Although Joyce O'Brien, the Reading office's office manager, testified as to the collection and deposit of the Reading office's receipts, her testimony does not convince us that petitioner faithfully reported all receipts on his individual tax returns.
We conclude that respondent has proved by clear and convincing evidence a likely source for income (i.e., gross income) that, allegedly, petitioner failed to report for the years in issue; viz, the work he performed for other dentists, his own dental practice, and his commission-based work, in 1996, for the dental supply company.
3. Nontaxable Source
a.

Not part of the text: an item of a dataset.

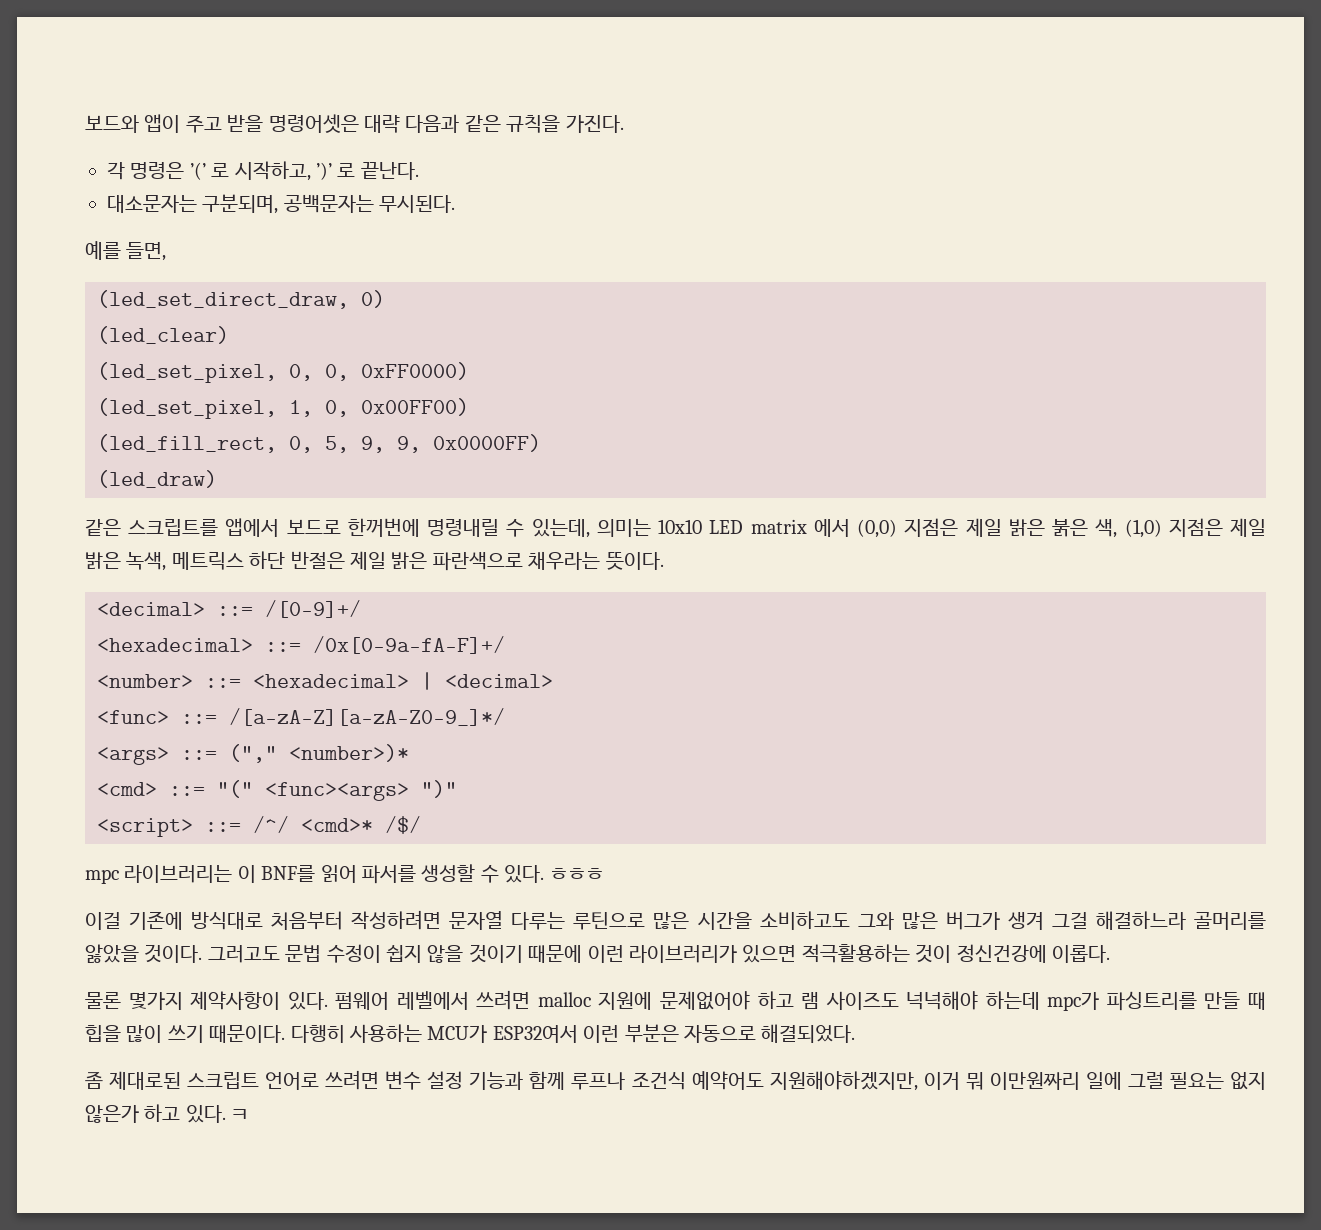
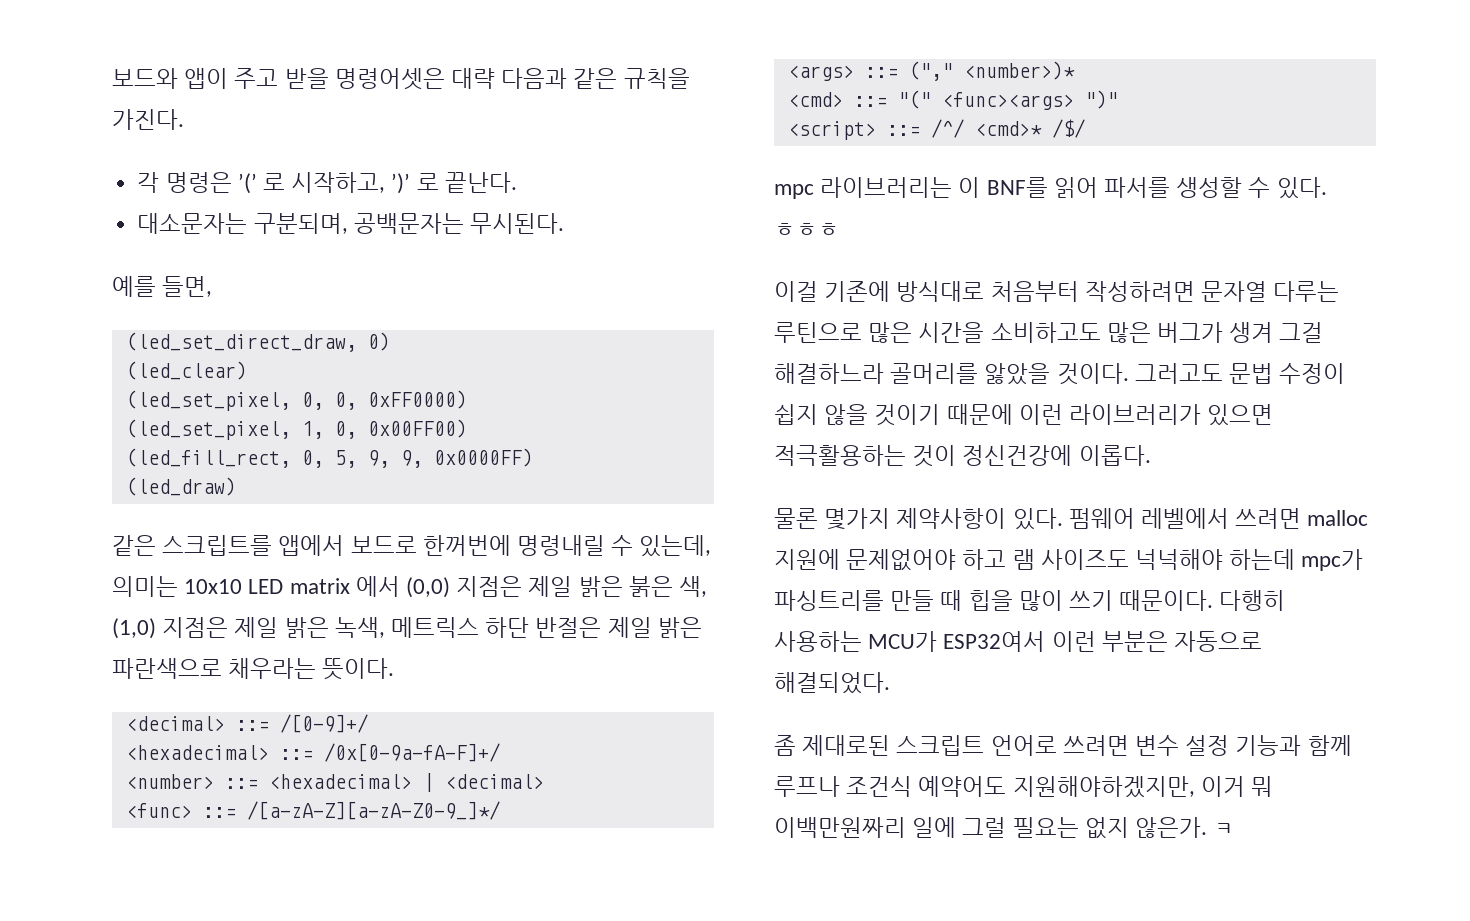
[857,912,894,930] 그와 -> (1101, 332) none
[989,1072,1080,1090] 이만원짜리 -> [774,817,906,838] 이백만원짜리
[85,1104,226,1123] 않은가 하고 있다. -> [1135,817,1208,838] 않은가.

Introduction
Notwithstanding respondent's success in proving a likely source for income that, allegedly, petitioner failed to report on his 1994-96 tax returns, petitioner claims that he reported all of his receipts constituting items of income and that, for each year in issue, the disagreed deposits can be explained by nontaxable sources.
b. Loan Proceeds
Petitioner proposes that we find that from 1994 through 1996 he received, and deposited in several of his bank accounts, $85,500 in loan proceeds from other dentists and that those amounts constitute nontaxable sources for at least a portion of the disagreed deposits. In particular, he proposes that we find that he received the following:
(1) loans during 1994 through 1996 totaling $18,000 in cash from a Dr. White;
(2) loans between 1994 and 1995 totaling $23,000 from a Dr. Vennochi;
(3) loans between 1994 and 1996 totaling $10,000 from a Dr. Geof Glovsky, Jr.;
(4) loans between 1994 and 1996 totaling $25,000 from a Dr. Joel Glovsky, Sr.;
(5) loans between 1994 and 1996 totaling $9,500 from a Dr. Rellas.

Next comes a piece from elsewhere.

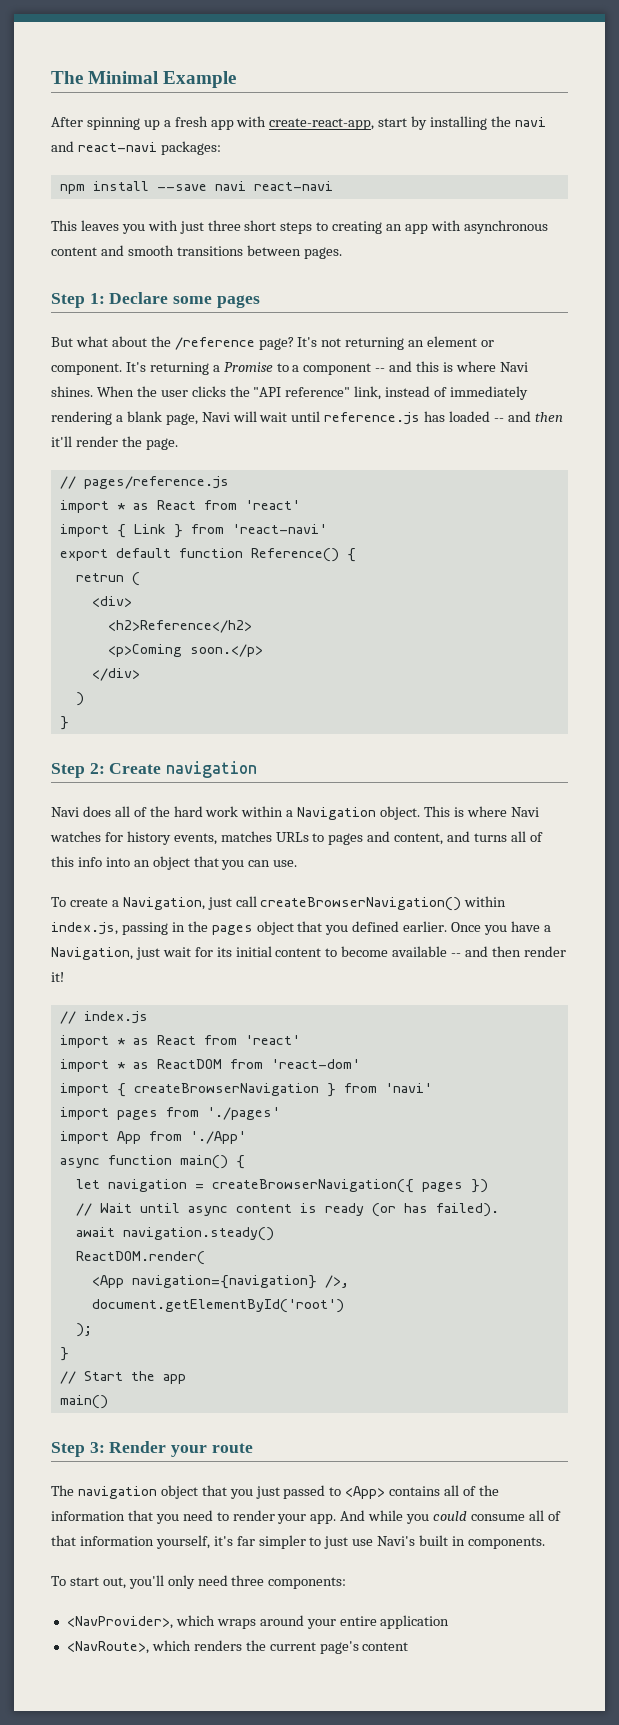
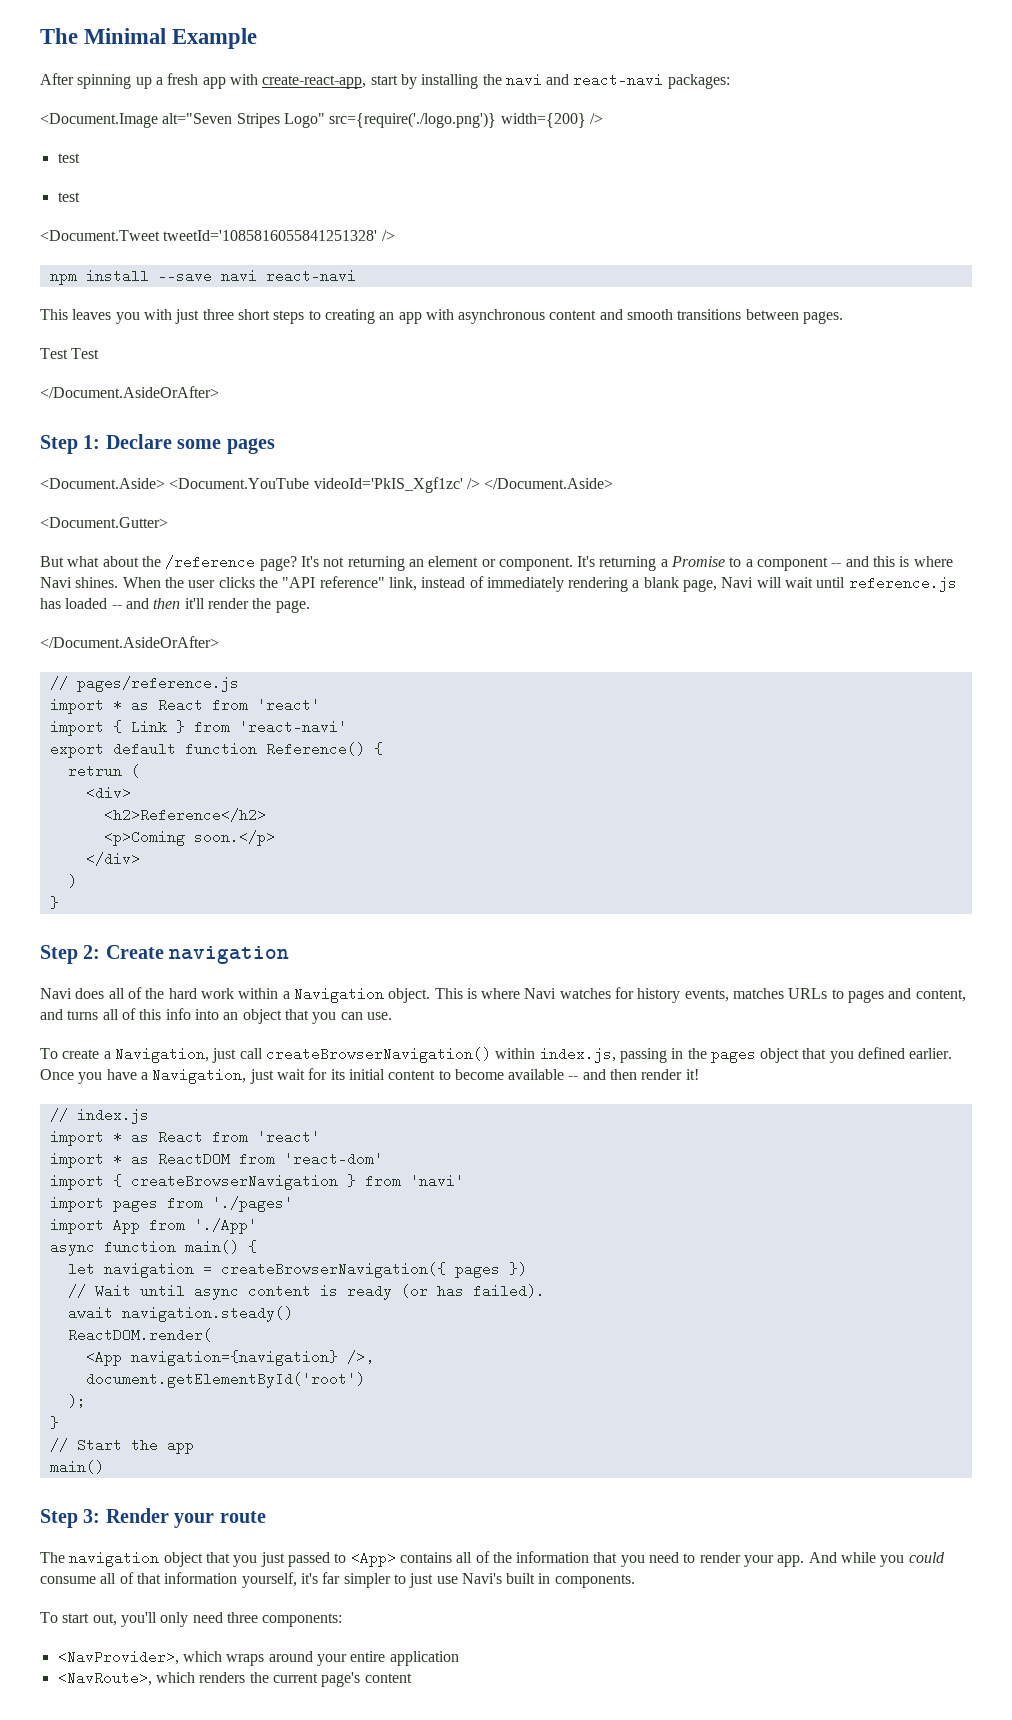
(221, 148) none -> [40,112,603,128] [57,153,80,163] [57,192,80,202] [40,230,395,241] // <Document.Image alt="Seven Stripes Logo" src={require('./logo.png')} width={200} /> // test // test // <Document.Tweet tweetId='1085816055841251328' />
(342, 253) none -> [40,348,100,359] [40,386,219,398] // Test Test // </Document.AsideOrAfter>
(260, 301) none -> [40,477,614,493] [40,517,168,528] // <Document.Aside> <Document.YouTube videoId='PkIS_Xgf1zc' /> </Document.Aside> // <Document.Gutter>
(178, 444) none -> [40,636,219,648] // </Document.AsideOrAfter>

In petitioner's proposed finding of fact, he indicates that Dr. Glovsky, Jr.'s first name is Joel. At trial, however, petitioner referred to him as Dr. Geof Glovsky, Jr. We assume that Dr. Glovsky, Jr.'s first name is "Geof".

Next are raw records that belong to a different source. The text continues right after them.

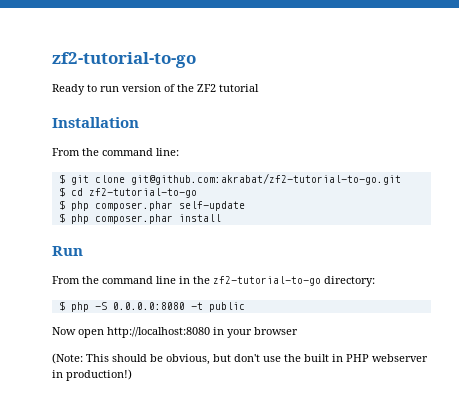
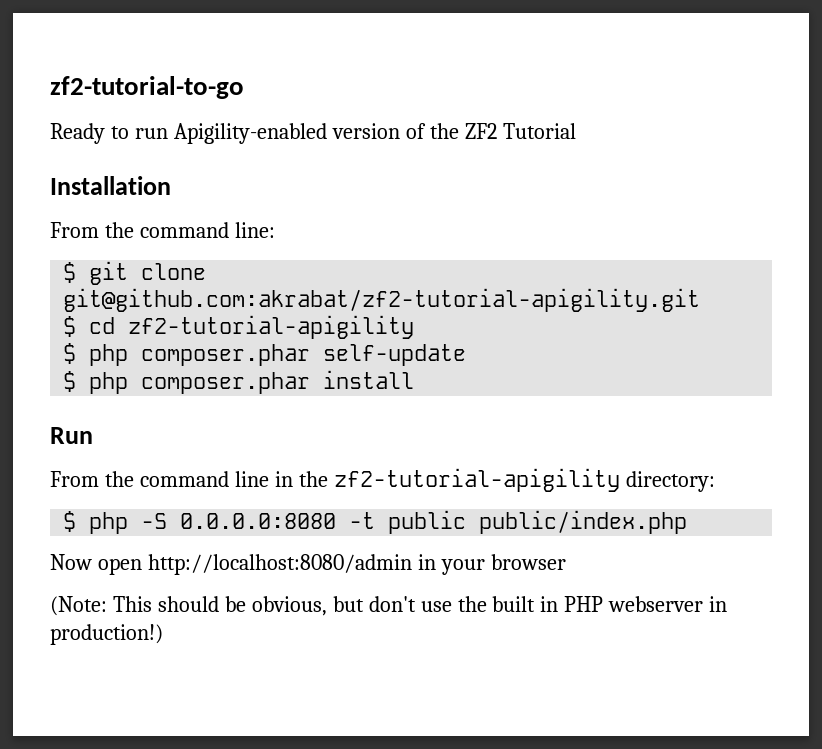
(119, 89) none -> [173,123,327,144] Apigility-enabled
[219,84,259,92] tutorial -> [502,123,576,139] Tutorial
[130,173,401,185] git@github.com:akrabat/zf2-tutorial-to-go.git -> [63,288,701,312] git@github.com:akrabat/zf2-tutorial-apigility.git
[88,188,197,198] zf2-tutorial-to-go -> [128,315,415,339] zf2-tutorial-apigility
[213,276,321,286] zf2-tutorial-to-go -> [333,468,620,492] zf2-tutorial-apigility
(245, 307) none -> [479,510,688,534] public/index.php
[107,327,210,338] http://localhost:8080 -> [147,554,412,575] http://localhost:8080/admin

In petitioner's proposed finding of fact, he indicates that Dr. Glovsky, Jr.'s first name is Joel. At trial, however, petitioner referred to him as Dr. Geof Glovsky, Jr. We assume that Dr. Glovsky, Jr.'s first name is "Geof".
Petitioner proffered no documents evidencing any loans from Dr. White; instead, he relied on his recollection to state the loan amounts. In support of the proposed finding of loans totaling $23,000 from Dr. Vennochi between 1994 and 1995, petitioner asks that we find that the loan "was later reduced to a writing to reflect the loan amount of $23,000". To support that proposed finding, he refers us to Exhibit 90-P, which apparently is a sheet of petitioner's business stationery with handwriting thereon. The writing does not, however, refer to a loan by Dr. Vennochi but does state that it is an acknowledgment that Dr. Geof Glovsky has lent petitioner $10,000 to be paid in 12 installments at 14.9% interest. It is dated June 22, 1994, and appears to be signed by Drs. Scott and Glovsky. It does not state the date of the loan or the expected dates of repayment. Petitioner does not in his proposed findings direct us to any writings evidencing any loans to him by Dr. Glovsky, Sr., or Dr. Rellas.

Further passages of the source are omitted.